Using controlled releases of features in the context of experiments is an effective method for collecting user behavior data. Exposing a segment or percentage of users to a new or improved feature and measuring the outcomes based on business metrics such as conversion, increase usage, or even dollars, can lead to data-driven development of your application.

When engaging in hypothesis-driven development there are times you want a large, completely random population for your experiment. However, those of us who have built products for B2B companies know that this can easily result in disaster. For this reason, it is important to have a system that can be flexible in dictating users as well as explicitly supporting the ability to opt-out specific users or cohorts. In some cases it's a good idea to identify the happiest users first, you can even link this to a Net Promoter Score (NPS). These users are more likely to be excited about new features and give honest feedback. They are also less likely to start an angry tweet storm if they find the new feature confusing.

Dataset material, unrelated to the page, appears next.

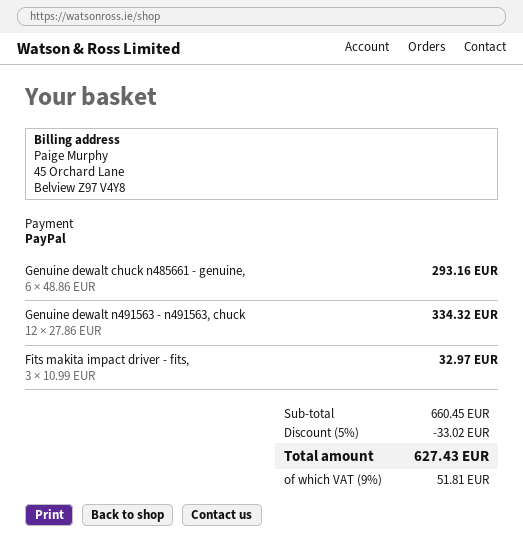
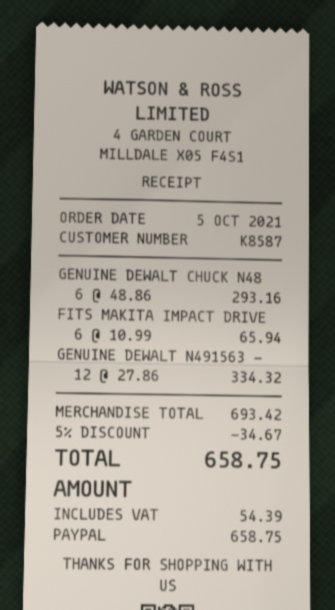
Fits makita impact driver - fits,: 3 x 10.99 = 32.97 -> 6 x 10.99 = 65.94
subtotal: 660.45 -> 693.42
discount: 5% = 33.02 -> 5% = 34.67
tax: 51.81 -> 54.39
total: 627.43 -> 658.75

Smaller Changes = Faster Recovery from Mistakes

“Every feature I have ever launched has been immediately adopted and loved by all users,” said no product manager ever.

Launching new things without data and feedback can be stressful and scary. For older methods of software delivery, this risk is exacerbated due to longer dev cycles and bigger releases. If something does not meet the need of the customer, not only do you have a disappointed customer, but your developers are frustrated and discouraged because they just spent a significant amount of time building something that won't be used. In my experience, this is also a guaranteed way to destroy the trust between development and product management.

In many ways Product Management is like Meteorology — you're making predictions based on data. Continuous Delivery is the idea of moving from monthly forecasting to hourly. Measuring the reaction to small changes gives you, the predictor of customer temperature, the ability to adjust your product delivery with much greater accuracy.

If all of our hypotheses either meet intended outcomes, do nothing or end up frustrating customers— how do you maximize the time and effort spent on the work that delights our customers? It's hard to tell up front because some of our best ideas don't live up to our customers' expectations. But if we can keep the increments of change small, leverage the data from experiments where our hypotheses fail, and iterate quickly, we are far more likely to continue down the path of increased customer engagement.

Do Your Feature Flags Spark Joy?

At this point your developers are moving fast, you're delighting customers, and your operations team has amazing control without having to re-deploy code — but don't forget to clean-up. As you've been creating this optimized software delivery pipeline, your developers have been creating a lot of code that was intended to be transitional. They created an experiment. There was a code path that was a clear winner. 100% or your users have been using the winning variation for months. Now, it's time to remove the unused code.

“The only good diff, is a red diff.” – Charity Majors

When code starts looking like our refrigerators, with dubious “food” and literal science experiments, it's time to clean it up. Another best practice to adopt with feature management is the idea of code expiration. Establishing a process is great — some teams will even create a “clean-up” PR at that same time as a merge PR to remind them of the work that needs to be done.

Going back to our feature management platform as a source of truth for clean-up can also be very useful. It takes the guesswork out of knowing if a feature flag is still being used if the system can track the date and time of each user calling the flag. And because of the wrapper-like nature of feature flags, it's easier to isolate and remove these expired code segments.

Feature management is not just about using feature flags to streamline releases. It is the tooling that brings business metrics into the Continuous Delivery model and complements the DevOps methodology of measurable outcomes. This allows us to make adjustments to the release of product features with greater confidence and help our developers spend their time building cool new stuff instead of wading through moldy technical debt.